Monday, April 8, 2013

The Ill, The Illest, The Illness

I feel physically sick today. I'm not sure what or why or how but my body does not like it and I can feel it whispering death wishes into my ears.  I haven't been sick for over 3 years, I haven't called out or stayed home from work in over 4 years.  It just doesn't happen.  Money, my constant motivation - what would I do without you?

I'm not actually sick.  I have no cold, no symptoms, no nothing.  But my stomach twists and turns with pain - it feels like there are little bubbles playing dodgeball with my insides.  Some sort of boxing match that I didn't facilitate.  I didn't eat anything out of the ordinary, I didn't drink anything out of the ordinary, so who knows.  It subsides for a few hours and then comes back to remind me that my stomach has never been a very happy place.  Poor stomach.  Poor me.  And now my bottom left wisdom tooth is back at it again this week - growing in more and more, slowly and painfully.  "Get it out", everyone says.  "Fuck off", I say.  I will not give up food for a week if I don't have to.  I won't even do it for the Vicodin.  So there's that.

I saw this quote on Twitter this week.  Actually, I don't even know if it is a quote or something that this very beautiful Mexican stripper from Las Vegas actually came up with.  Don't ask, she followed me from Tumblr.  Regardless...

"You never know how strong you are until strong is your only choice".

Talk about my life summed up by a stripper.  There has never been any choice except strong.  It doesn't matter what comes my way, weakness is never an option.  Doubt, regret, remorse - yes of course but weakness, never.  Weakness is a dark hole that many never crawl out of.  If you let yourself sit there too long, you don't know up from down, left from right.  It's a pitiful existence - one's life is too much of a miracle to sit in weakness, to drip of darkness and sorrow. Pull your fucking self together and figure your shit out - not for God's sake.  Fuck him.  For your own sake.

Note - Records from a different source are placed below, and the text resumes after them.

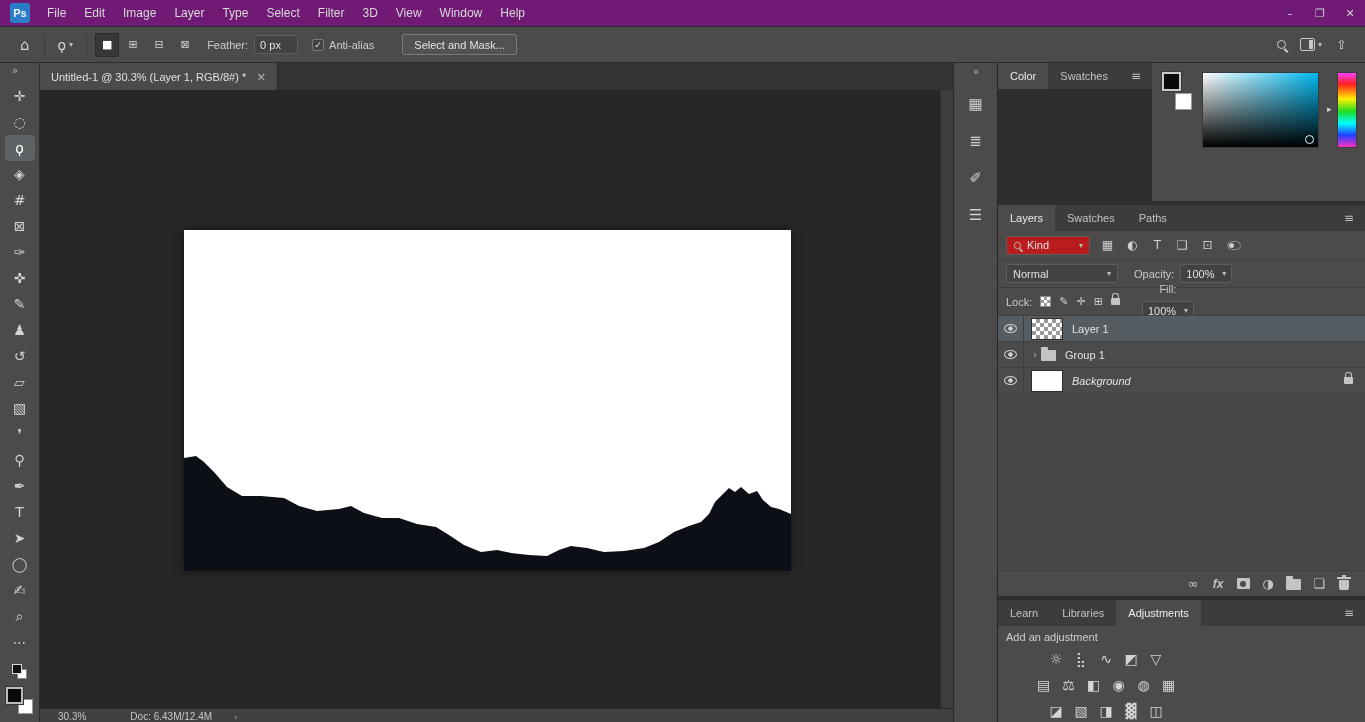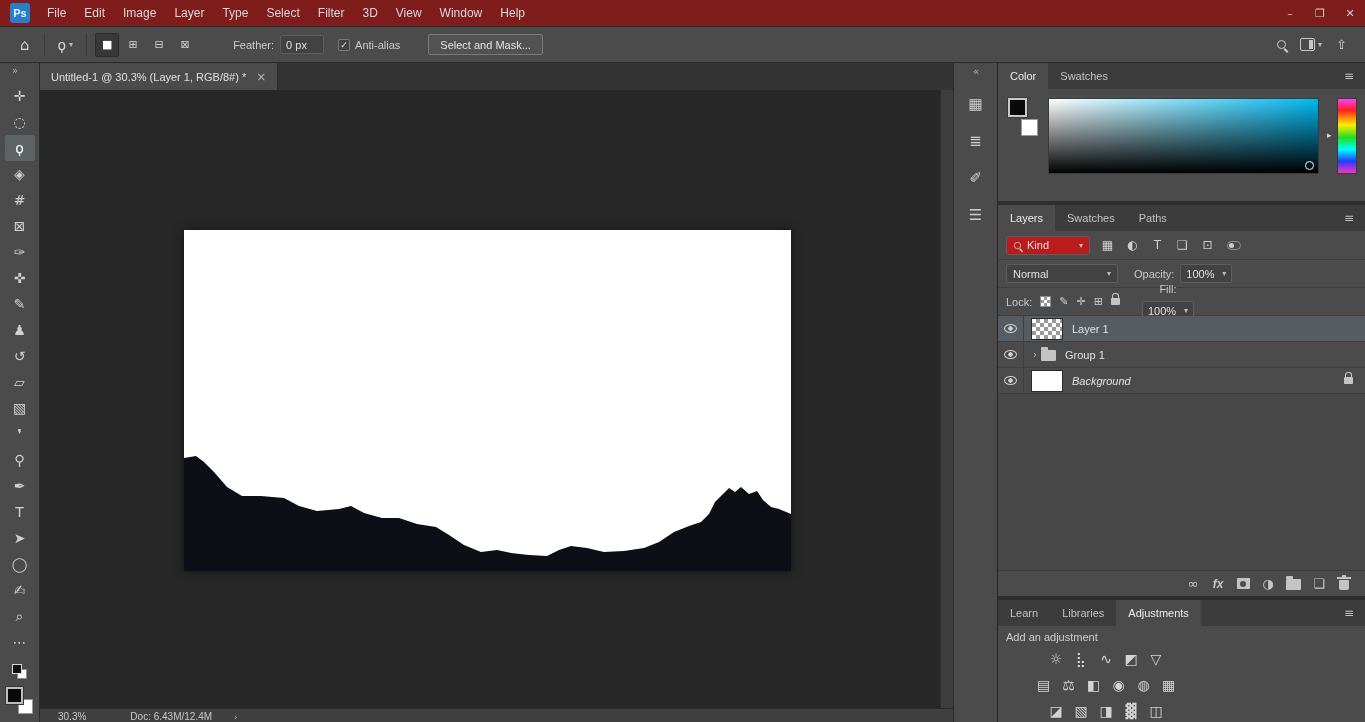"Ps" #menubar { background: #7f1d1d -> #701a75 }
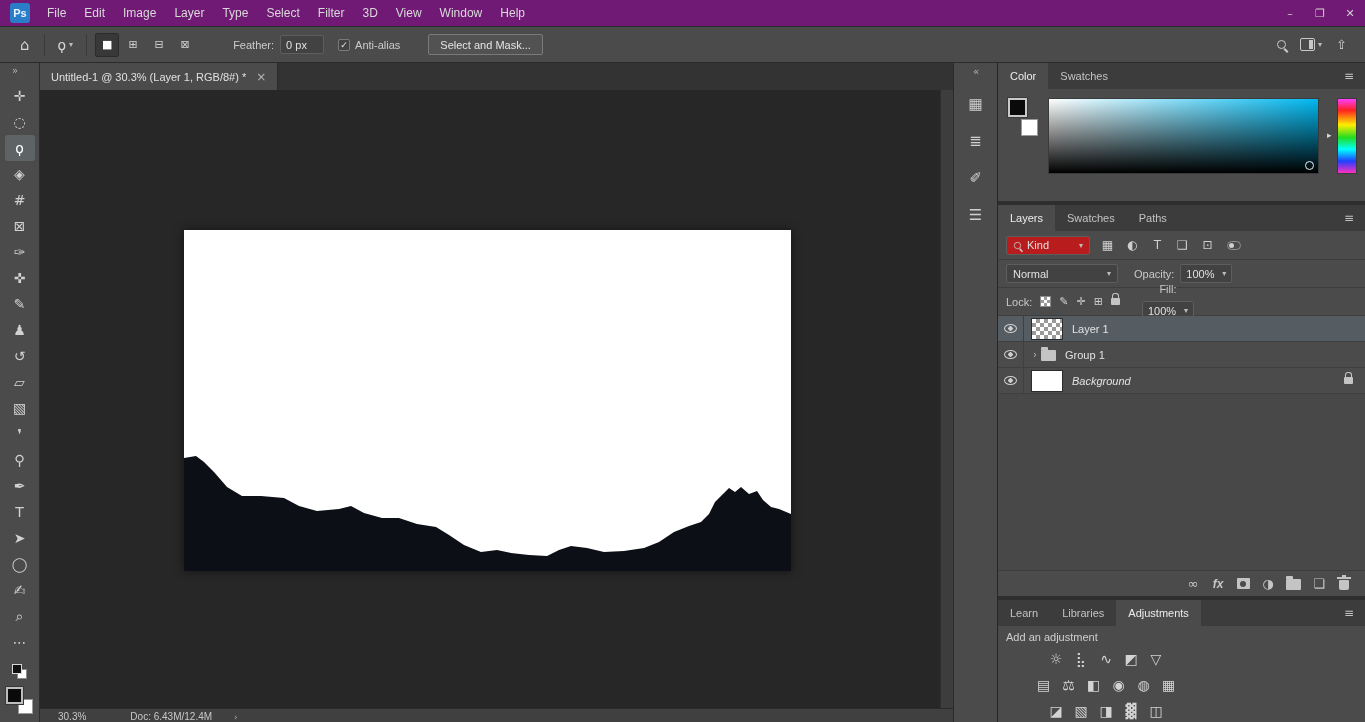"Feather:" .ob-label { margin: 0 6px 0 26px -> 0 6px 0 0 }
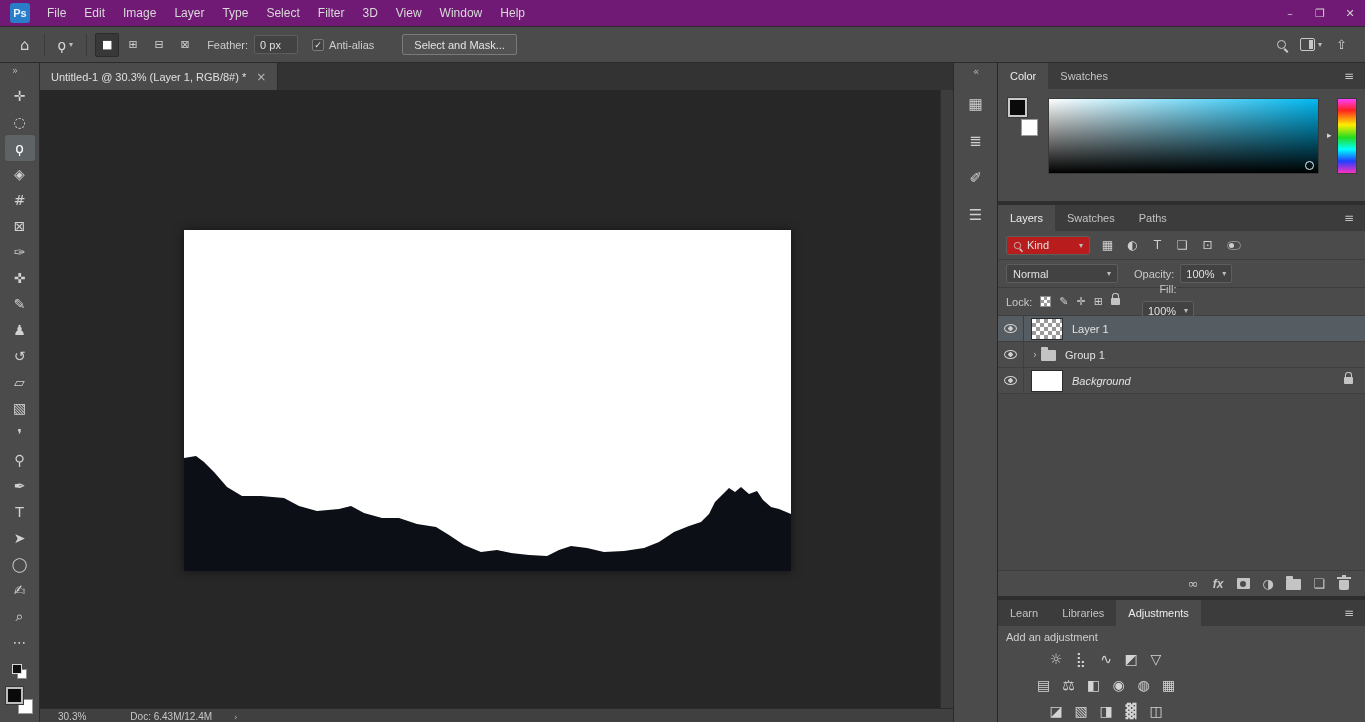"Color" #color-panel { flex-direction: column -> none }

And in this moment, I am the strongest I have ever been - despite all of my downsides right now.  Despite hemorrhaging confusion and doubt.  Despite my cold insides, despite my anger, despite my sadness - my heart still beats and my brain still pushes to move forward with more strength than should be capable in my small body.  I could lift a car off a human being, I could fight an army with no weapons, I could swim across an ocean but I cannot detangle my neurons, I cannot untwist my distortions, I cannot.  Not right now.

Yet, you never know what I might be capable of - eventually, in time.  Because all my life is, is a consistant growth - a benign tumor on this world that will fade away as quickly as I came to be about.  Growing hurts and it pains and it wounds and it scars - it leaves marks and it leaves memories but there is no way to stop.  There is no way to move anywhere but forward.  Fools think they can change what has happened when in reality all one has any ability of changing is what is ahead and how you want to approach - with caution or with haste.

If you fight life, it fights you right back.  It's all about rolling with the punches.  Every time you get knocked down, keep going - don't try and knock life down.. you will never.  Nor should you.